At this point, high clouds had been above us, blocking the sun. We were concerned about the nature of the Northeast Face if it didn't get any sun before we tried to ski it. We hoped the clouds would blow off to help the snow corn up. It was still rock solid under our skis at 8:30.
After skinning over a few bumps on the way to the summit, we finally found ourselves on top. It was about 9:30, and unfortunately, it was still cloudy. We decided to don another layer and wait it out.
We took our time fiddling with gear and trying to take photos to waste time. There was a decent breeze up there, and I began to get a little cold. We both started to walk around to keep warm. Several times, we dropped onto the NE Face to see what the snow was like. Still rock hard...
10:15 and still no sun. It was playing mind games with us. It seemed to always be on the edge of the large cloud above us.

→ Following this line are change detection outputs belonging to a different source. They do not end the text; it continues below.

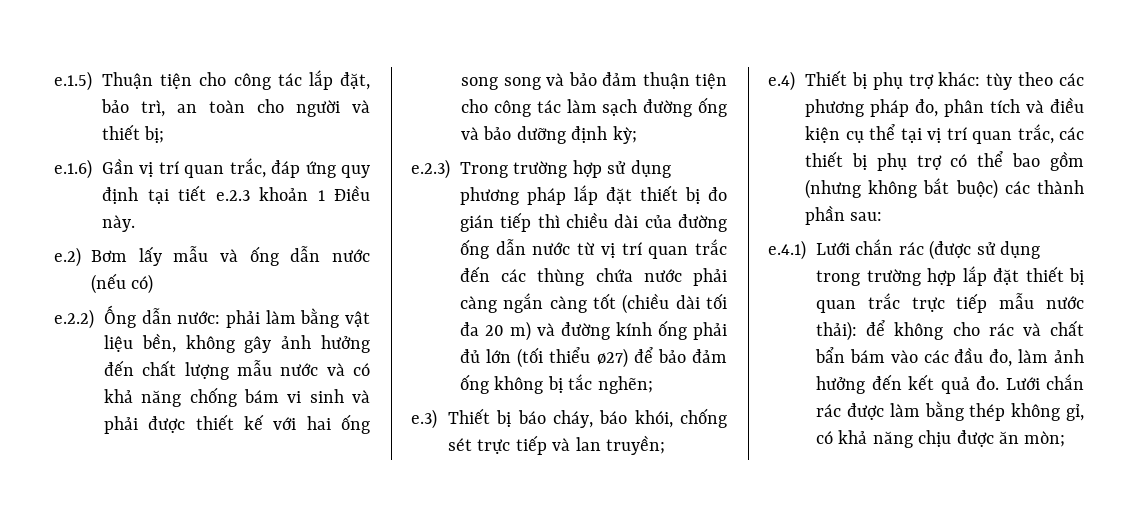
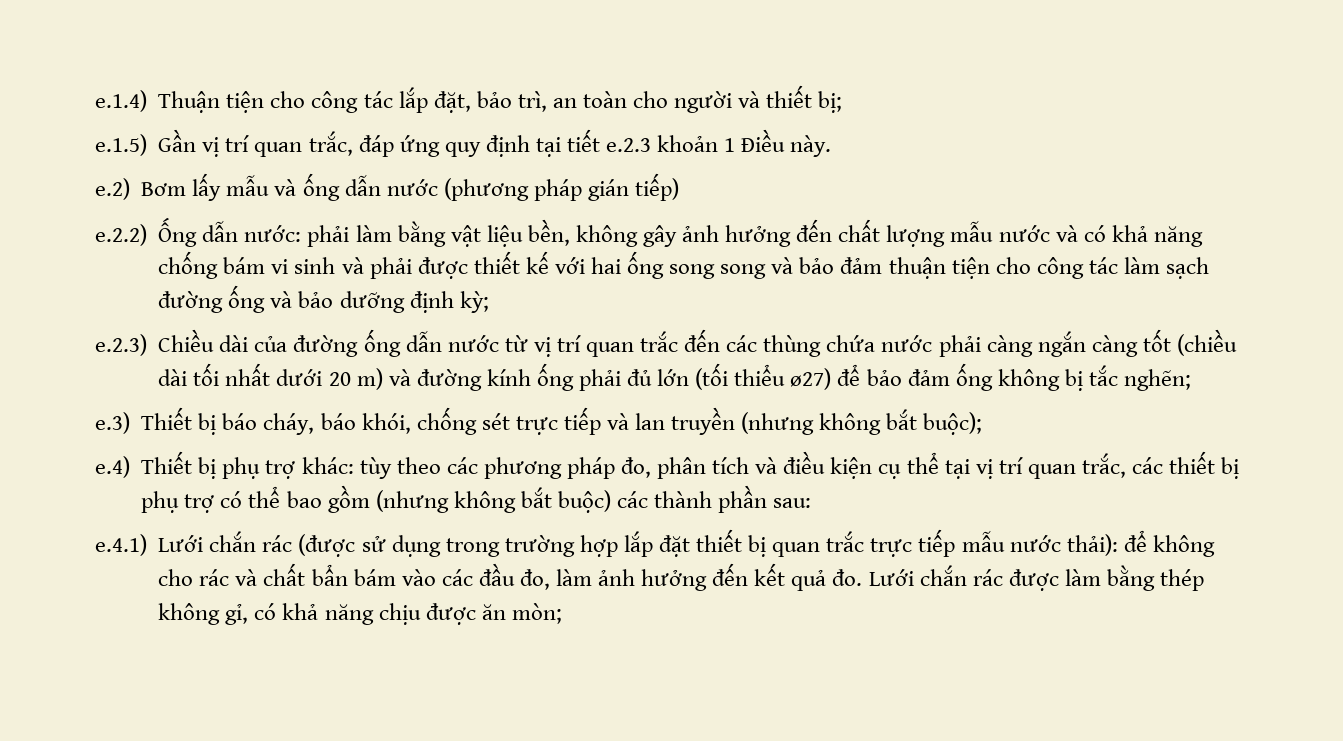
- e.1.5) Thuận tiện cho công tác lắp đặt, bảo trì, an toàn cho người và thiết bị;
+ e.1.4) Thuận tiện cho công tác lắp đặt, bảo trì, an toàn cho người và thiết bị;
- e.1.6) Gần vị trí quan trắc, đáp ứng quy định tại tiết e.2.3 khoản 1 Điều này.
+ e.1.5) Gần vị trí quan trắc, đáp ứng quy định tại tiết e.2.3 khoản 1 Điều này.
- e.2) Bơm lấy mẫu và ống dẫn nước (nếu có)
+ e.2) Bơm lấy mẫu và ống dẫn nước (phương pháp gián tiếp)
- e.2.3) Trong trường hợp sử dụng phương pháp lắp đặt thiết bị đo gián tiếp thì chiều dài của đường ống dẫn nước từ vị trí quan trắc đến các thùng chứa nước phải càng ngắn càng tốt (chiều dài tối đa 20 m) và đường kính ống phải đủ lớn (tối thiểu ø27) để bảo đảm ống không bị tắc nghẽn;
+ e.2.3) Chiều dài của đường ống dẫn nước từ vị trí quan trắc đến các thùng chứa nước phải càng ngắn càng tốt (chiều dài tối nhất dưới 20 m) và đường kính ống phải đủ lớn (tối thiểu ø27) để bảo đảm ống không bị tắc nghẽn;
- e.3) Thiết bị báo cháy, báo khói, chống sét trực tiếp và lan truyền;
+ e.3) Thiết bị báo cháy, báo khói, chống sét trực tiếp và lan truyền (nhưng không bắt buộc);

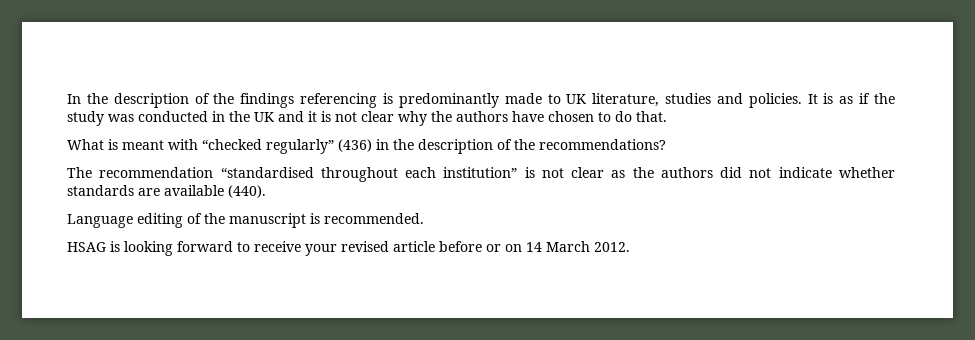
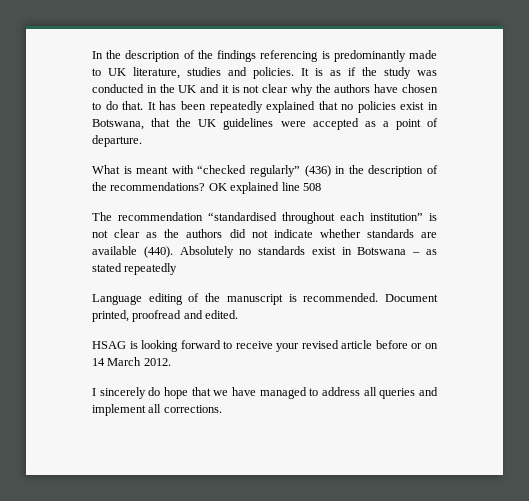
+ It has been repeatedly explained that no policies exist in Botswana, that the UK guidelines were accepted as a point of departure.
+ OK explained line 508
+ Absolutely no standards exist in Botswana – as stated repeatedly
+ Document printed, proofread and edited.
+ I sincerely do hope that we have managed to address all queries and implement all corrections.

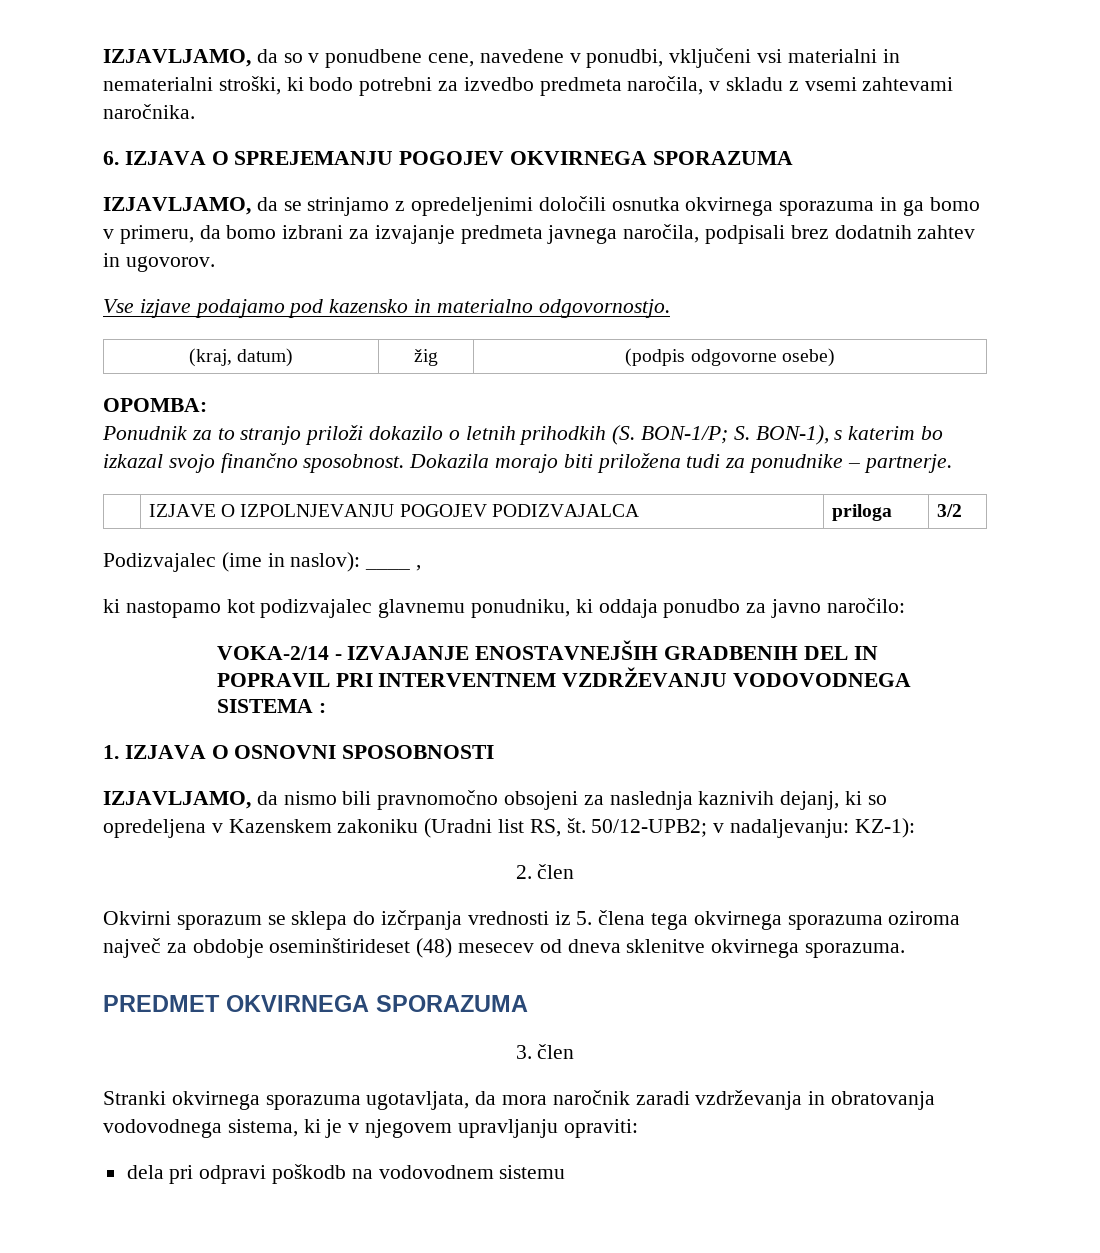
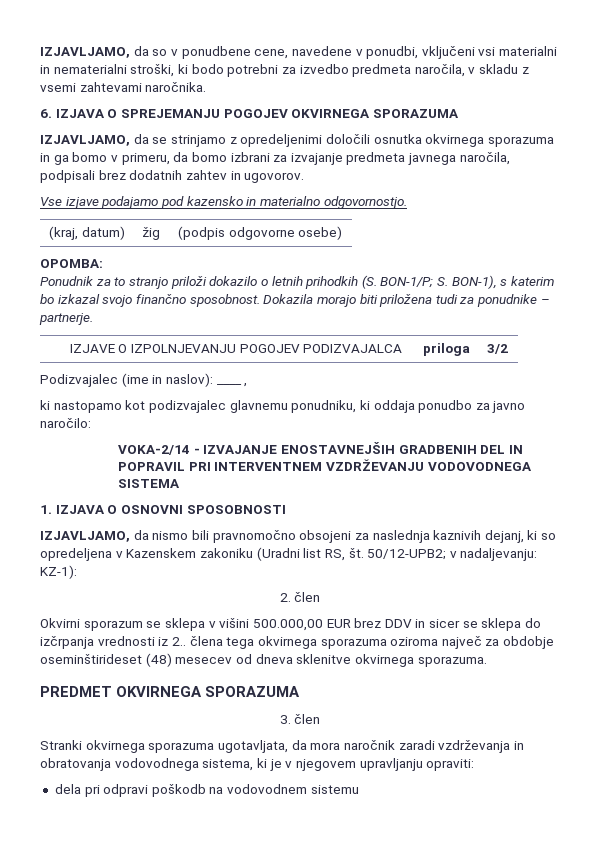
- VOKA-2/14 - IZVAJANJE ENOSTAVNEJŠIH GRADBENIH DEL IN POPRAVIL PRI INTERVENTNEM VZDRŽEVANJU VODOVODNEGA SISTEMA :
+ VOKA-2/14 - IZVAJANJE ENOSTAVNEJŠIH GRADBENIH DEL IN POPRAVIL PRI INTERVENTNEM VZDRŽEVANJU VODOVODNEGA SISTEMA
- Okvirni sporazum se sklepa do izčrpanja vrednosti iz 5. člena tega okvirnega sporazuma oziroma največ za obdobje oseminštirideset (48) mesecev od dneva sklenitve okvirnega sporazuma.
+ Okvirni sporazum se sklepa v višini 500.000,00 EUR brez DDV in sicer se sklepa do izčrpanja vrednosti iz 2.. člena tega okvirnega sporazuma oziroma največ za obdobje oseminštirideset (48) mesecev od dneva sklenitve okvirnega sporazuma.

We decided that we had waited long enough.
Bill and I carried our skis over a rocky section near the summit, and luckily found a flat area 30 feet below the summit to strap on skis. I tightened my boots and clicked in. Bill took off first and I could see him struggling on the hard snow. Soon he disappeared below a roll in the face.
When I saw him reappear well out of danger, he waved to me and I pointed my skis down the face. The first few turns were very difficult. The snow hadn't softened up at all, and I was punching through with each turn. I gingerly jump turned and took it slow. I stopped punching through after about 10 turns, and the snow was just very solid. I took my time and skied the rest of the face.
We were a little disappointed that the snow hadn't corned up for us, but I guess you can't win them all.
We skied around a bump on the ridge, and tried to edge toward the Wheeler trail. We had to carry our skis uphill for about 200 yards here until we were on the other side of the Peak 10 East Ridge. We chose a nice line here above the Lower Crystal Creek and skied down into the drainage. The snow here was great and we both enjoyed the mellow turns back to the treeline.
Once back at treeline, we skied quickly down the Spruce Creek road to our cars.
All in all, it was a great day in the mountains. We didn't get the perfect snow that we wanted, but we still had a great ski day in the backcountry. Peak 10 is a great little mountain with tons of great skiing.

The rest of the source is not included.